Seconds later she jerks awake. This abrupt action causes her right arm to twitch, scratching herself on the cheek with one of her chewed, unpolished nails. A trace of blue tint highlights her nail beds, signaling her body’s pursuit for the same oxygen for which her lungs so desperately hunt.

Where is Mary Margaret? Lilla finds herself now wishing she hadn’t slugged her away. Fending for herself was nothing new, and opening her eyes is now the foremost obstacle for her to overcome. It takes a few long, blurry moments for the gray speckled floor to come into focus. Shortly after it does, Lilla realizes that her drooping eyelids won’t budge beyond slits. A few feet from her nose and the foaming white substance that froths from her lips, a silver object sparkles. While trying to correct her disorientation, the shiny thing crystallizes at the base of the urine-stained toilet. It is her spoon smudged with burns. She graduated from foil last month. Her Reebok shoestring lies nearby, curling like the long-deserted skin of a Bellefonte rock snake; still and lifeless, although moments earlier twisted about her scarred arm as if alive and feeding. She never uses those aerobic shoes anymore, and doesn’t care if she has a set. Her old pastimes, like old friends had vanished. That is, everyone except Mary Margaret. And now Lilla wonders if she is coming back.

She takes a breath.

Help! Terror surges through her as the realization that she is going to die sinks into her numbing head. Death seeps around the floor, crawls over the shoestring and coils itself around her neck as her breathing becomes shallower.

She takes another breath.

Her eyelids flicker shut and remain that way no matter how much she tells the surrounding muscles to contract. Her arms transform from weak to unresponsive as her leg twitch slows to an occasional shudder. The dirty floor grows colder as her thoughts and memories blend, not remembering what is real or imaginary, so much so that she forgets even whom she is waiting for. She wonders where Saul is and becomes angry. Angry that she is going through this alone. Infuriated that he showed her how to inject the venom into her veins, into a body that used to be so healthy.

Another breath.

“Hurry!” Lilla hears an unfamiliar voice and feels the drive of the wooden bathroom door bash into her nearly numb leg. Fucking asshole! she wants to scream, but instead only opens her mouth searching for her voice.
Someone grabs hold of her limp arm and holds her wrist for a few moments. Nice, she thinks, missing the friend that she knows she has, but can’t recall the name at the moment. And she can’t understand why, when this mysterious person tugs open her eyelids, she can’t see a thing. Am I blind? She longs to cry, but realizes that the tears won’t flow.

“She’s unresponsive and her pulse is barely there. Her pupils are like pinpoints. Give me the Narcan,” demands the same guy whose voice now sounds soft and appeasing. “This one’s going down.”

Somewhere deep within, Lilla recalls hearing about this drug before. Saul’s cousin…or friend…or a friend of his cousin overdosed and an emergency room doctor had used it on her. But Lilla’s pretty sure that this stranger died anyway. Or was that someone else? She does remember that Saul had been there with that person. He had been the one who had driven them to the hospital. Then all of her memories disappear. Her mind scatters like a dismantled jigsaw puzzle, taking with it all the pieces of Saul and their love and that dark, reeking basement bar where they met.
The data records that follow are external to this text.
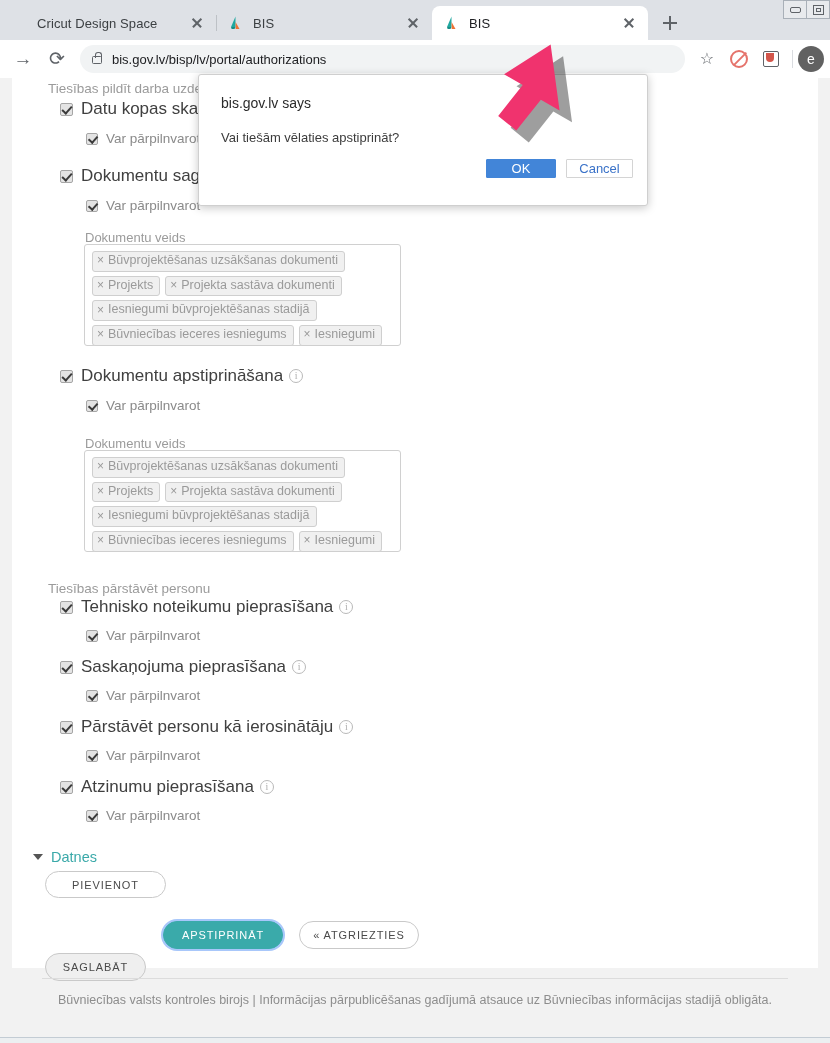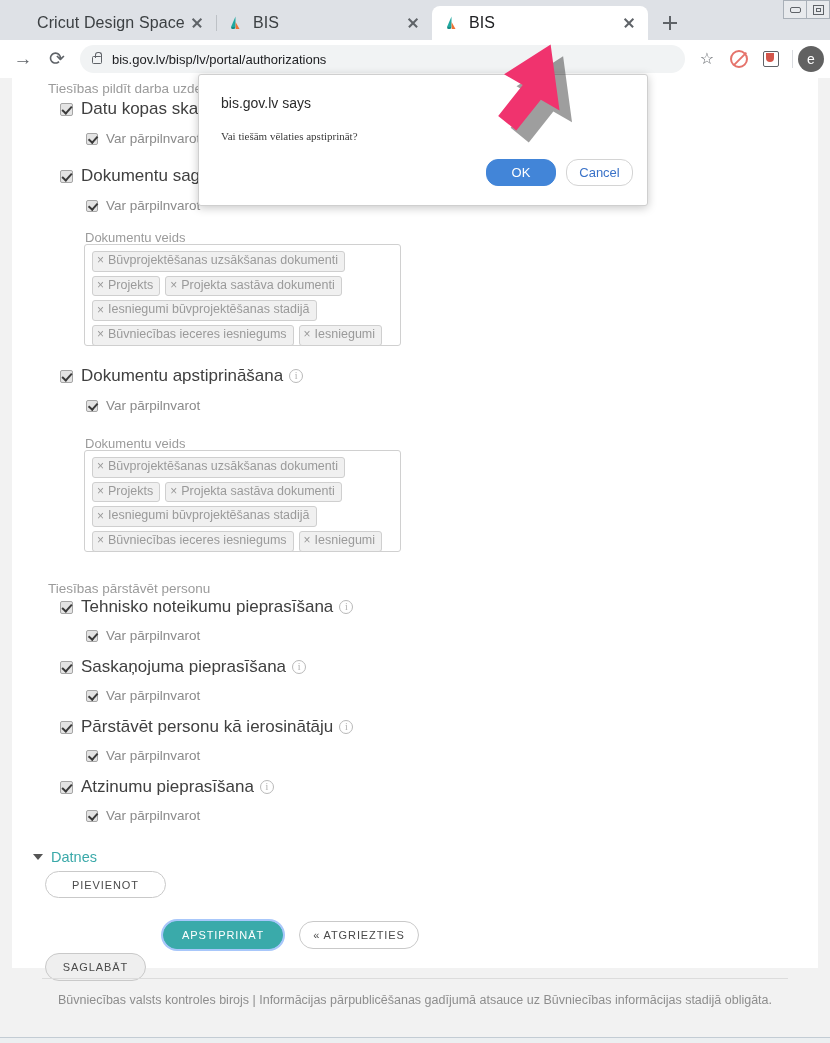--- a/index.html
+++ b/index.html
@@ -33,21 +33,21 @@
   .tab.active {
     background: #ffffff; color: #202124;
     box-shadow: 0 0 0 0 rgba(0,0,0,0);
   }
   .tab .favicon {
     width: 16px; height: 16px; margin-right: 9px; flex: 0 0 16px;
     position: relative;
   }
   .tab .tab-title {
     flex: 1 1 auto; white-space: nowrap; overflow: hidden;
-    text-overflow: ellipsis; font-size: 16px; letter-spacing: .1px;
+    text-overflow: ellipsis; font-size: 13px; letter-spacing: .1px;
   }
   .tab .tab-close {
     width: 18px; height: 18px; flex: 0 0 18px; position: relative;
     cursor: pointer;
   }
   .tab .tab-close::before, .tab .tab-close::after {
     content: ""; position: absolute; left: 3px; top: 8px; width: 12px; height: 1.6px;
     background: #5f6368;
   }
   .tab .tab-close::before { transform: rotate(45deg); }
@@ -207,23 +207,23 @@
   #footer-rule { height: 1px; background: #dcdcdc; margin: 0 30px 14px 30px; }
   #footer-text { font-size: 12.5px; color: #8d8d8d; }
 
   
   #dialog {
     position: absolute; left: 198px; top: 74px; width: 450px; height: 132px;
     background: #ffffff; border: 1px solid #cfcfcf; border-radius: 3px;
     box-shadow: 0 2px 10px rgba(0,0,0,.22); z-index: 40;
   }
   #dlg-title { position: absolute; left: 22px; top: 20px; font-size: 14px; color: #2b2b2b; }
-  #dlg-msg   { position: absolute; left: 22px; top: 55px; font-size: 11px; color: #3c3c3c; font-family: Liberation Serif, serif; }
+  #dlg-msg   { position: absolute; left: 22px; top: 55px; font-size: 13px; color: #3c3c3c; }
   .dlg-btn {
-    position: absolute; height: 27px; border-radius: 12px; font-size: 13px;
+    position: absolute; height: 19px; border-radius: 1px; font-size: 13px;
     display: flex; align-items: center; justify-content: center;
   }
   #dlg-ok { left: 287px; top: 84px; width: 70px; background: #4285d8; color: #fff; border: 1px solid #4285d8; }
   #dlg-cancel { left: 367px; top: 84px; width: 67px; background: #fff; color: #3a72c8; border: 1px solid #d4d4d4; }
 
   
   #arrow-anno { position: absolute; left: 430px; top: 18px; width: 180px; height: 180px; z-index: 60; pointer-events: none; }
 
   #taskbar-strip { position:absolute; left:0; bottom:0; width:830px; height:6px; background:#eceff1; border-top:1px solid #c3ccd4; }
 </style>

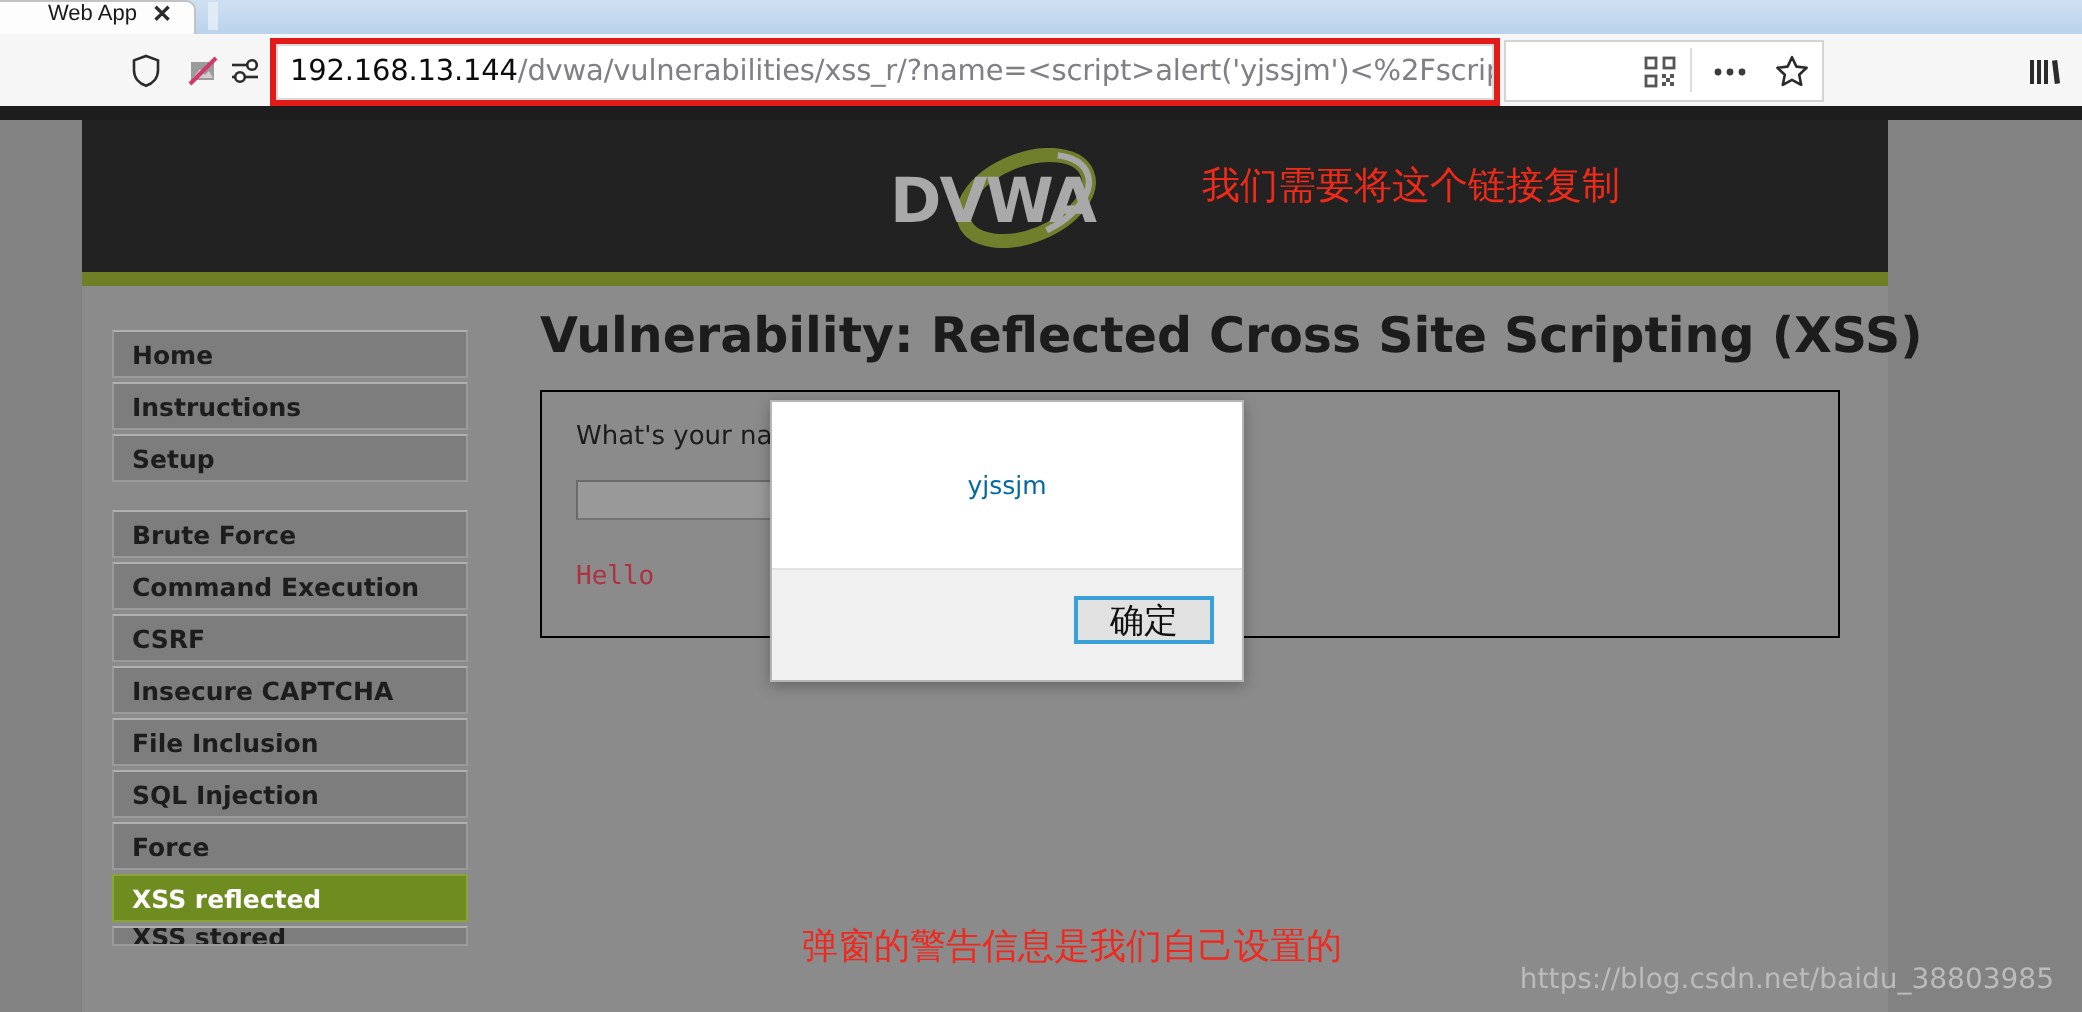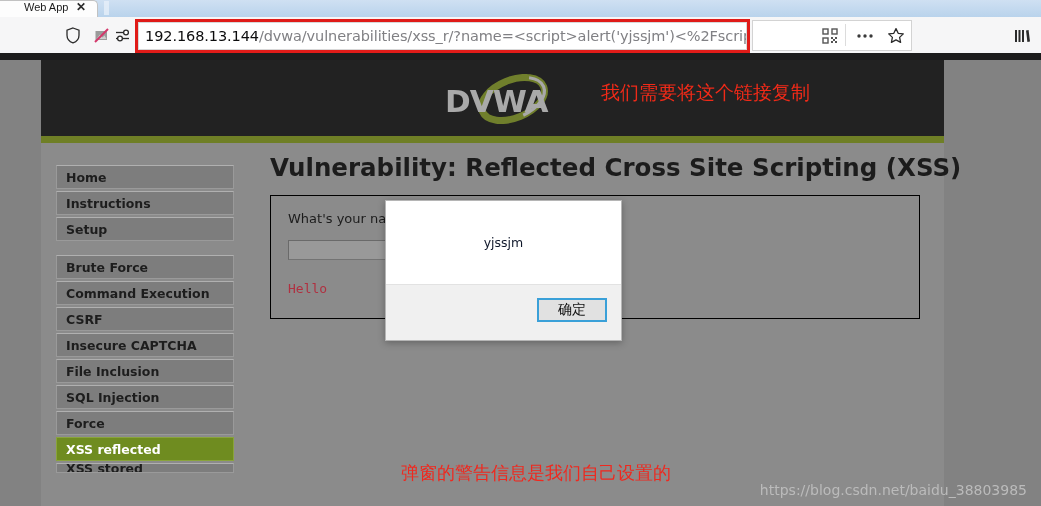--- a/index.html
+++ b/index.html
@@ -307,39 +307,39 @@
     left: 0; top: 0;
     width: 100%; height: 83px;
     background: #ffffff;
     display: flex;
     align-items: center;
     justify-content: center;
   }
   #alert-message {
     font-family: "DejaVu Sans", sans-serif;
     font-size: 12.5px;
-    color: #0f172a;
+    color: #0369a1;
   }
   #alert-button-area {
     position: absolute;
     left: 0; top: 83px;
     width: 100%; height: 56px;
     background: #f0f0f0;
     border-top: 1px solid #e2e2e2;
     box-sizing: border-box;
   }
   #alert-ok-button {
     position: absolute;
     right: 14px; top: 13px;
     width: 70px; height: 24px;
     background: #e1e1e1;
     border: 2px solid #3aa0d8;
     box-sizing: border-box;
     font-family: Liberation Serif, serif;
-    font-size: 14px;
+    font-size: 17px;
     color: #111111;
     cursor: pointer;
     display: flex;
     align-items: center;
     justify-content: center;
   }
 
   
   #watermark {
     position: absolute;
Please help me! are the words that get lost in her throat with no moisture, then like a springtime blessing, a cool sensation drenches the inside of her nostrils. She desires to blow her nose, but can’t. Her arms still refuse to cooperate. She has always hated things going up her nose. Cocaine was never her thing; now she wonders if she made the right choice.

As the miracle spray reaches her brain, it instructs her muscles to begin working again. Without warning, she flaps her eyelids open and stares into a stranger’s eyes.

She breathes.

“Hi,” says the man with the nice voice and soft hands and a gentle smile that lights up the rancid bathroom.